WHEN I WROTE A BOOK for those in a particular profession and not a single  (except the friend who edited it and, out of sheer kindness alone said  it was very good)  person from that profession reacted even after they got it,  I thought people have stopped reading.

And they were all people whose profession was to read and write.

It was only then it occurred to me that it must have been so bad that people (knowing that without reading) just rejected it and my editor-friend praised it only to make me feel good. They again were being kind to not say how bad it was.

After all that is what friends are for.  The 5,430 ‘online’ contacts, the 485 FB ‘friends’ and the thousands of colleagues in 14 jobs and over 500 students in my 10 years of teaching were not real friends and  didn’t care.

Then I resumed blogging after gap of a few years just to keep the mind off  negative thoughts that followed a bereavement. One or two likes and ‘follow’s came for every blog, but it seemed they were clicked on ONLY  for me to reciprocate and add to their ‘stats’. (No offence meant to those who really liked).

When I decided to drop writing a third book, an online friend told me long back I should not care about not being read. Writing to express was one thing, writing to be read quite another and writing for people to buy your book yet another. Ond should decide, when writing, which of the three one aims at.

That very few or none read is established. I posted a ‘solution’ to the vexing problem of Ayodhya and not one reaction or ‘like’ came. On March 16 I mentioned the Union Civil Aviation Minister as  Anand Gajapati Raju though it was Ashok. The mistake occurred because I KNEW Anand and Ashok are brothers and in different parties and that one was mistaken for the others by people who did not know. Thinking about that led to inadvertently mentioning one for the other.

And no Indian reader noticed it. Perhaps there were no Indian readers.

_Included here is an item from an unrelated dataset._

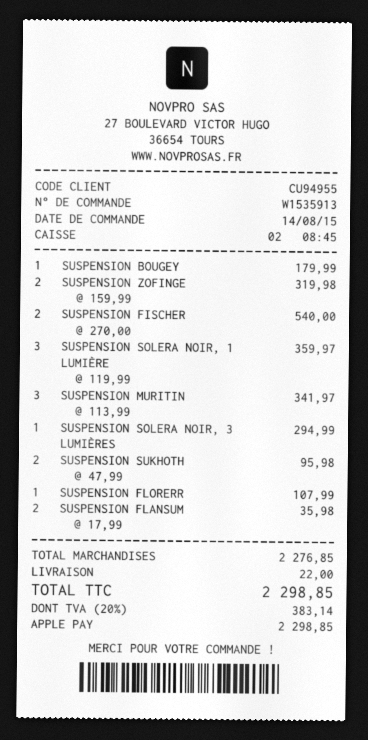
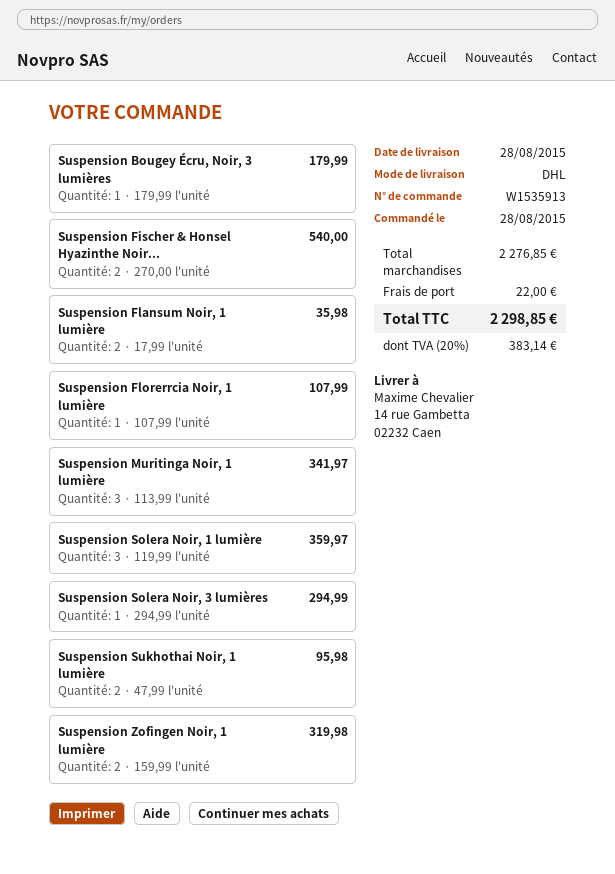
order date: 2015-08-14 -> 2015-08-28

Perhaps only foreigners read and it meant nothing to them.

Then, yesterday, I damned the Indian National Congress as being ready to instal a dog of the Indira Gandhi family as India’s prime minister. I could have been condemned by the dynasty devotees as a ‘Bhakt’ (devotee) of Narendra Modi, a stooge of the ruling BJP or a paid propagandist for the party. I am not (I worked for one BJP newspaper and three Congress dailies and felt all were equally bad).

But no one either attacked or praised it.

Do people read at all? Do people read only what they themselves write? Is writing a tool of communication or just an unburdening of one own mind?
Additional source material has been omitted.